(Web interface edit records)
########

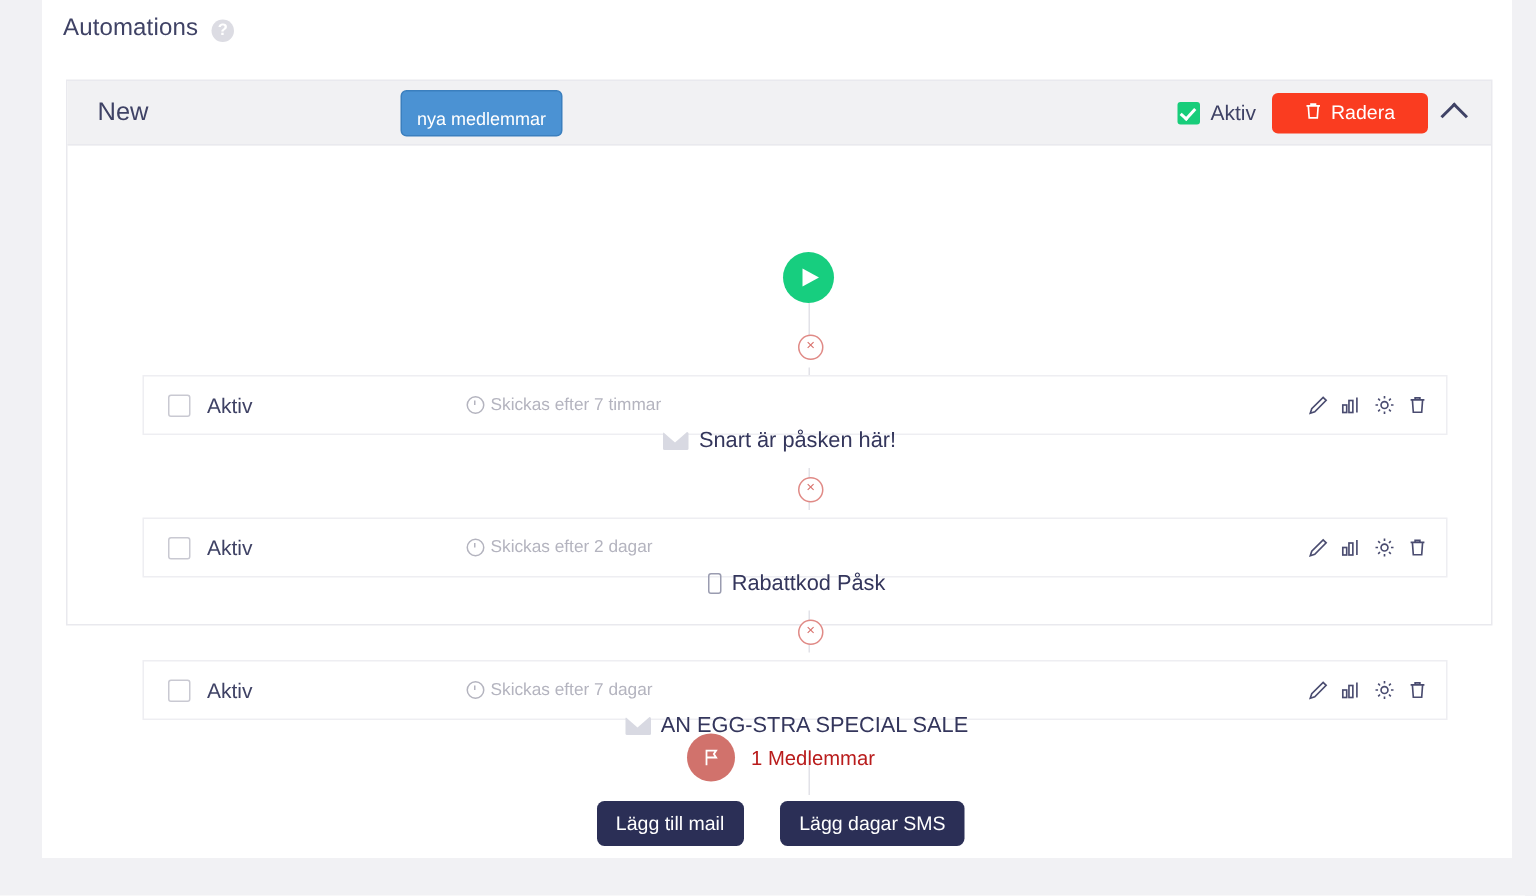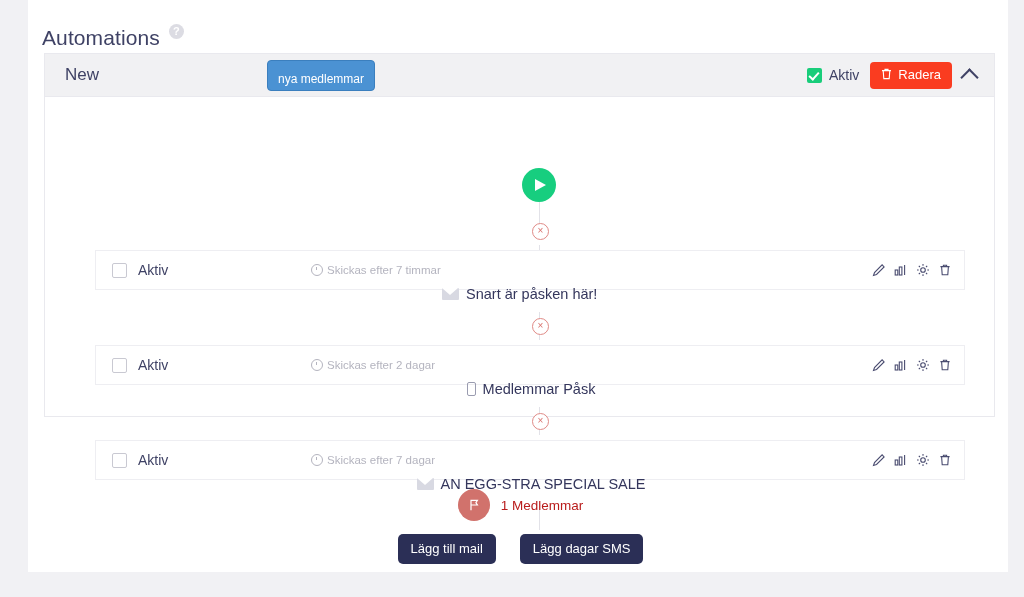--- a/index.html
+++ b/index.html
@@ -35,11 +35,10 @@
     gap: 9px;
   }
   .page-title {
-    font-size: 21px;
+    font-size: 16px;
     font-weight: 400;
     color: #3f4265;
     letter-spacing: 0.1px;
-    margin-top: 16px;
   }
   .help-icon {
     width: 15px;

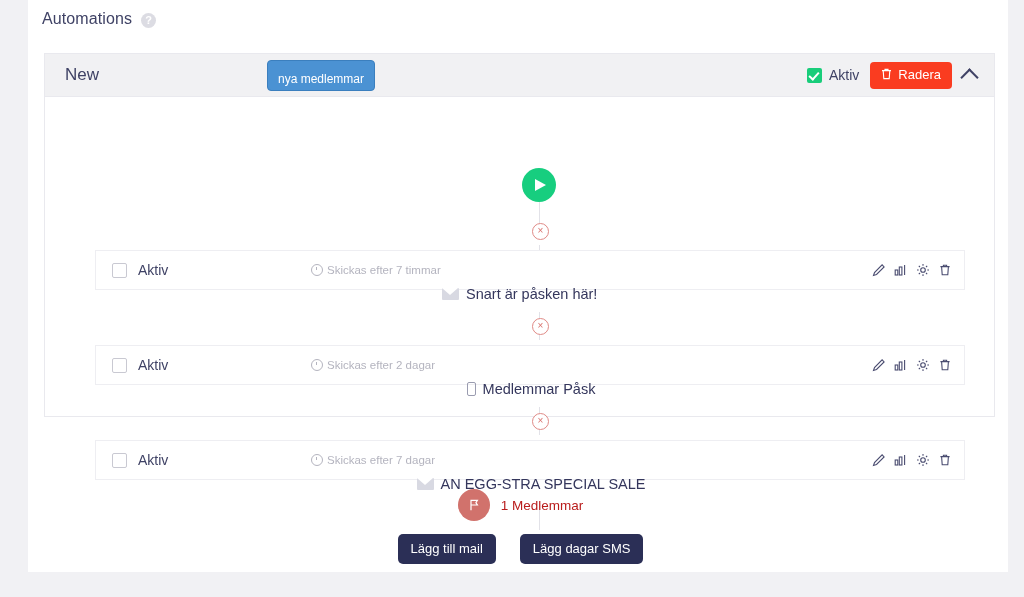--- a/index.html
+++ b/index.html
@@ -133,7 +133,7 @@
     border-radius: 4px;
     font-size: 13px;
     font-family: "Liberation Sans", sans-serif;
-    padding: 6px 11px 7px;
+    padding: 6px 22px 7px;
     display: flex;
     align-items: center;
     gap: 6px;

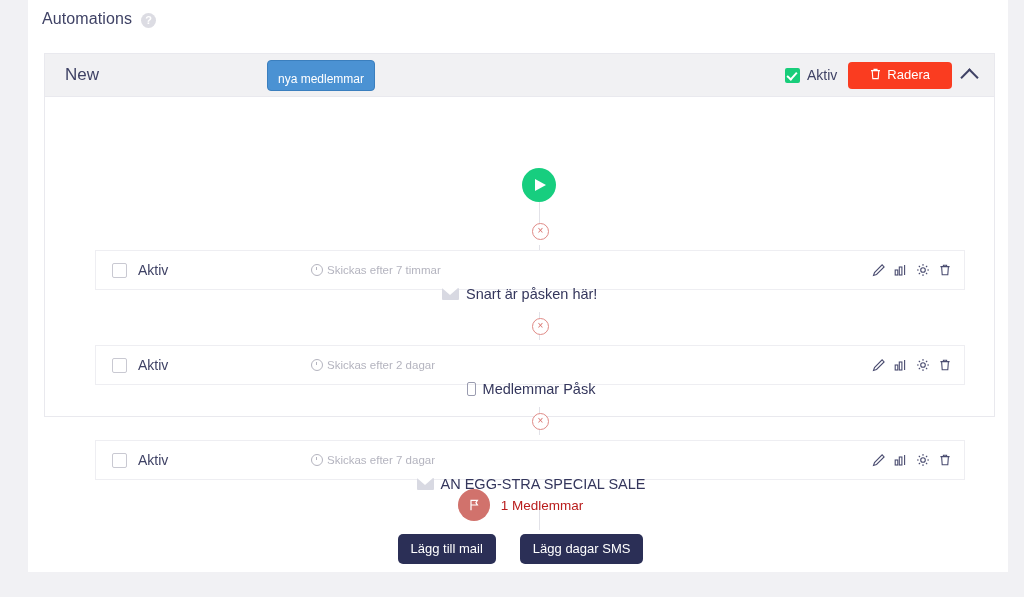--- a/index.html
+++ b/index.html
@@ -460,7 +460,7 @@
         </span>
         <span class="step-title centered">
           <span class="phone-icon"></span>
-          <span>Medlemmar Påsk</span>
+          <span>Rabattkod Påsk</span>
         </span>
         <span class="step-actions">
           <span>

########

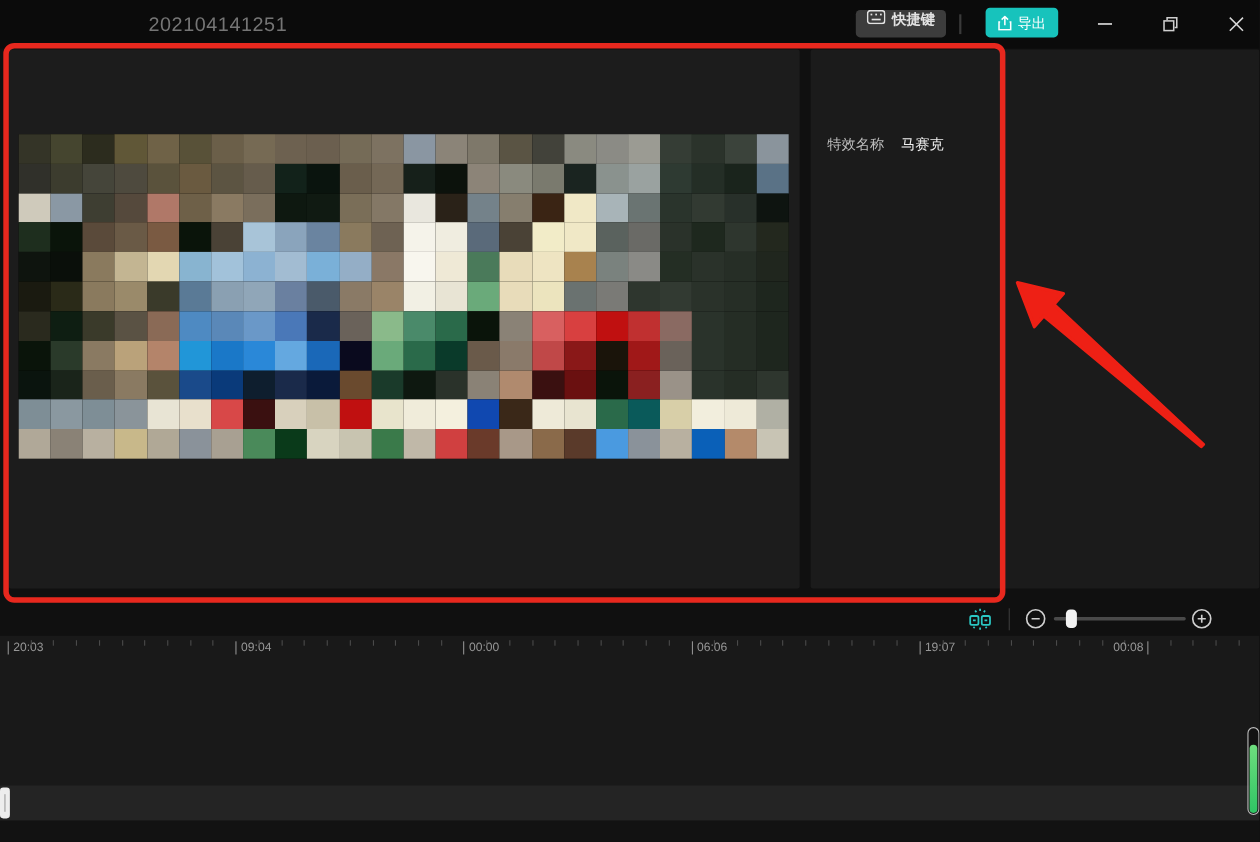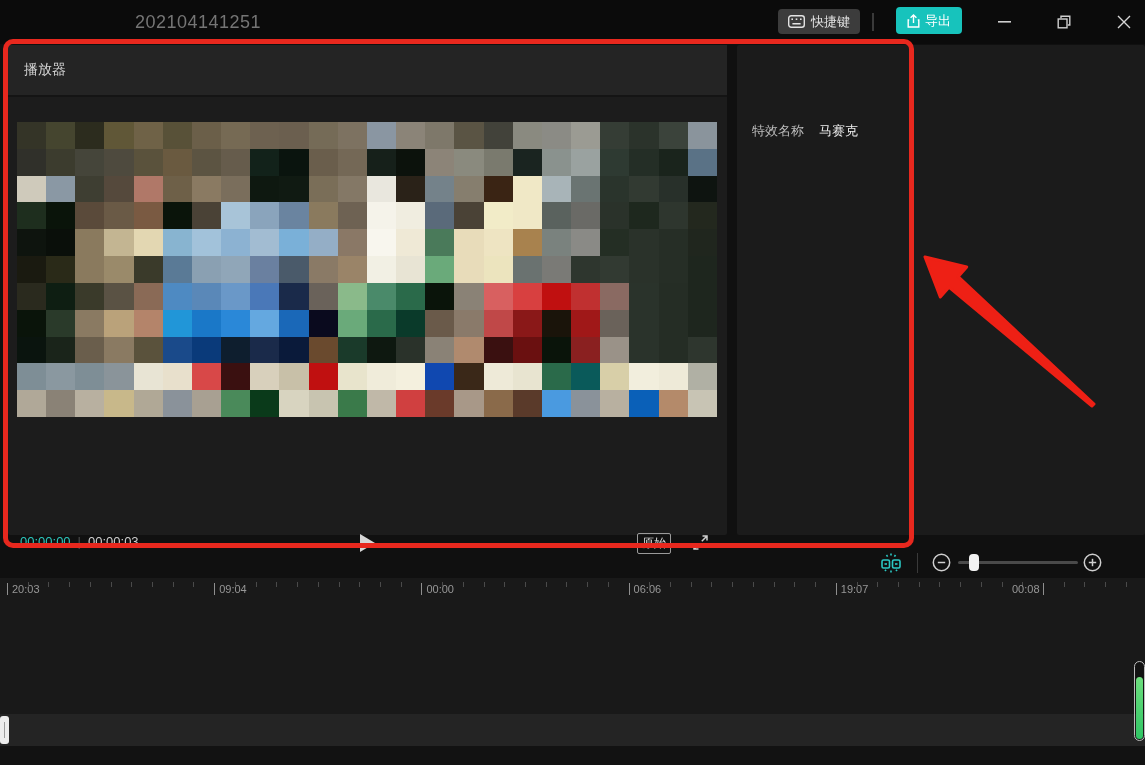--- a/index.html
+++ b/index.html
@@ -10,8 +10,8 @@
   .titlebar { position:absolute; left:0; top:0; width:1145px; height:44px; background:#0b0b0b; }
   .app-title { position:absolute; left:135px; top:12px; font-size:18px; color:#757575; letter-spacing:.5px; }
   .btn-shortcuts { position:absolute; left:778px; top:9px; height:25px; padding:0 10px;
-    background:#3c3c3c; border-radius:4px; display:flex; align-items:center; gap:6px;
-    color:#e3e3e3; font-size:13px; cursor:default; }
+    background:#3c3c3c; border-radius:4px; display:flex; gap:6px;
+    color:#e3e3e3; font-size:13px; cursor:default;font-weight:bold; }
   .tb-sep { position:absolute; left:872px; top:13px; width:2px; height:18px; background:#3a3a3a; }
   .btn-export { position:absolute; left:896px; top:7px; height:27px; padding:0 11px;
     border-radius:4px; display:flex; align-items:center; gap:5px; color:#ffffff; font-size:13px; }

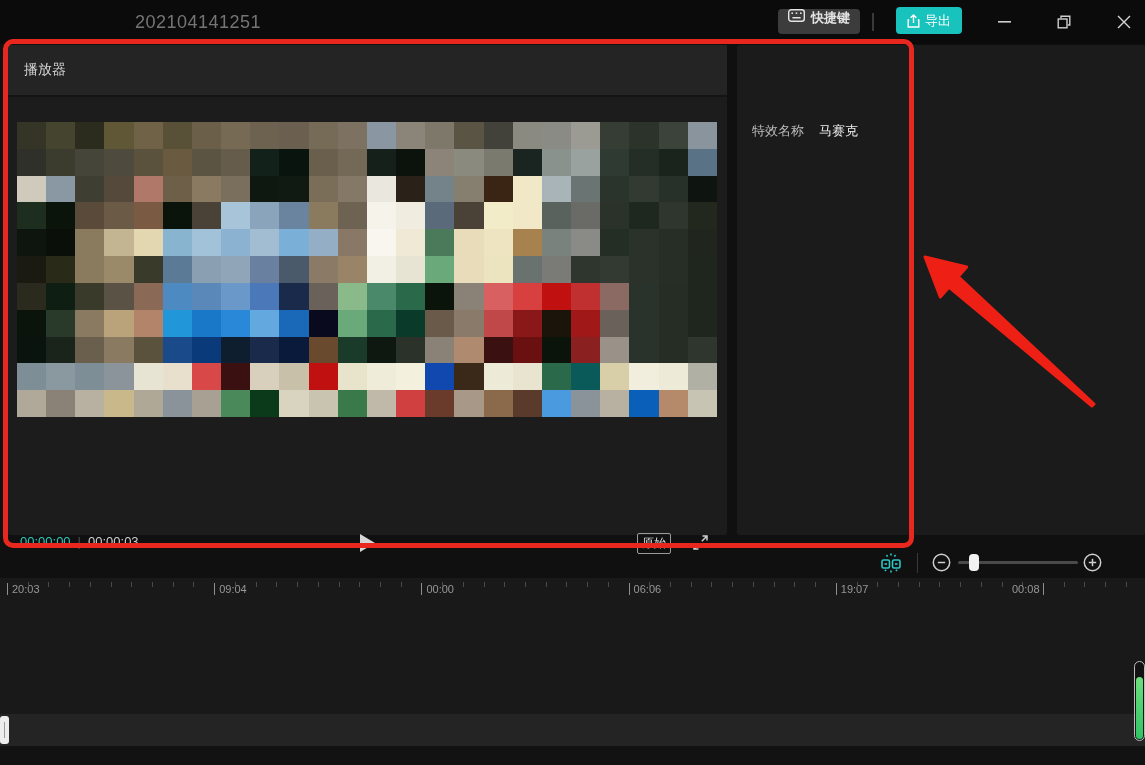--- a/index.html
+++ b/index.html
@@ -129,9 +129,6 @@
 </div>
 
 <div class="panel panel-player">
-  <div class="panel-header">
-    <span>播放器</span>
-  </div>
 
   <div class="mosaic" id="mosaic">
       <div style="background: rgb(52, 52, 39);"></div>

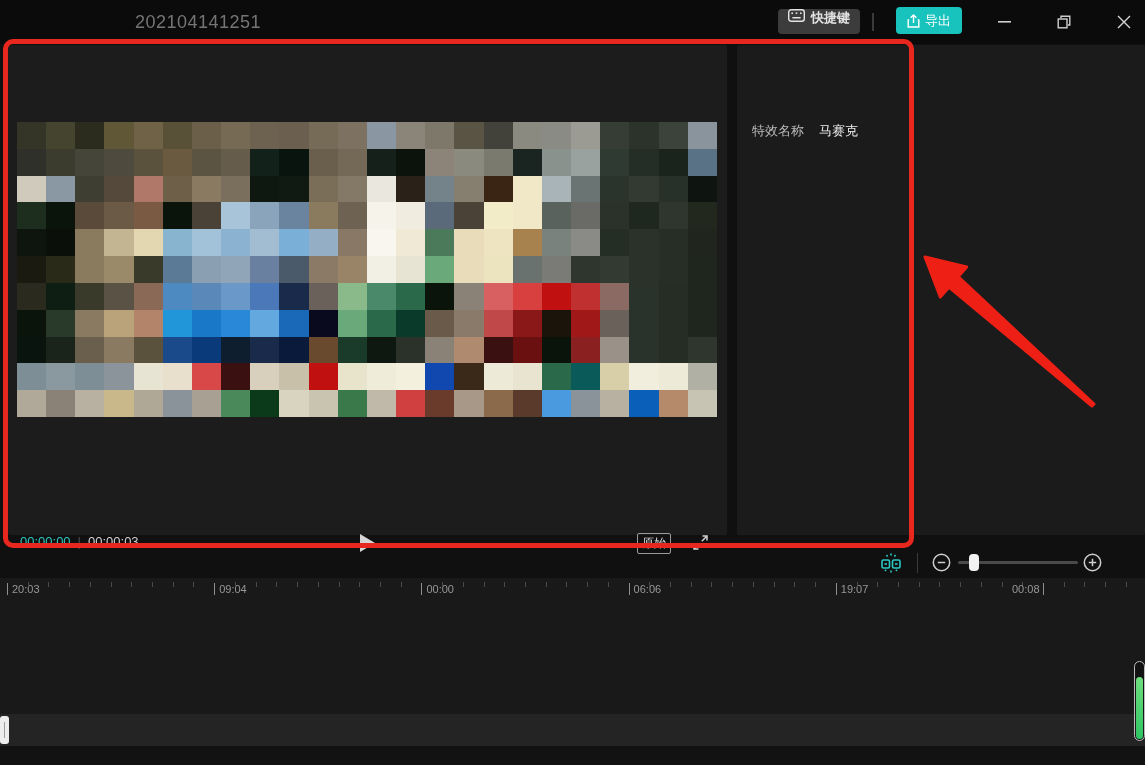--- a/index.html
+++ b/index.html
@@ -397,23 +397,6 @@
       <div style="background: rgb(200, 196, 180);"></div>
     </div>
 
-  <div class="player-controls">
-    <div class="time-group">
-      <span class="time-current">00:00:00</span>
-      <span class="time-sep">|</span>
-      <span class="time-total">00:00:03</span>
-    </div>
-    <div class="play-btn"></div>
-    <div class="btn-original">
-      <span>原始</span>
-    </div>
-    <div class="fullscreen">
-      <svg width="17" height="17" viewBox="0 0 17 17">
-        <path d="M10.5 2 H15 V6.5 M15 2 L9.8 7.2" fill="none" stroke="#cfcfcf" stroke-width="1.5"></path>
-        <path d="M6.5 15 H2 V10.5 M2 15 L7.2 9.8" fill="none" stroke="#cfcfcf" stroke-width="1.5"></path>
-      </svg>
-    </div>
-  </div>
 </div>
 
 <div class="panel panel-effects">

########

Try it - Look through the records and copy every line that has the word "display".

Response area -
     display: flex;
-    background:#3c3c3c; border-radius:4px; display:flex; align-items:center; gap:6px;
+    background:#3c3c3c; border-radius:4px; display:flex; gap:6px;
     border-radius:4px; display:flex; align-items:center; gap:5px; color:#ffffff; font-size:13px; }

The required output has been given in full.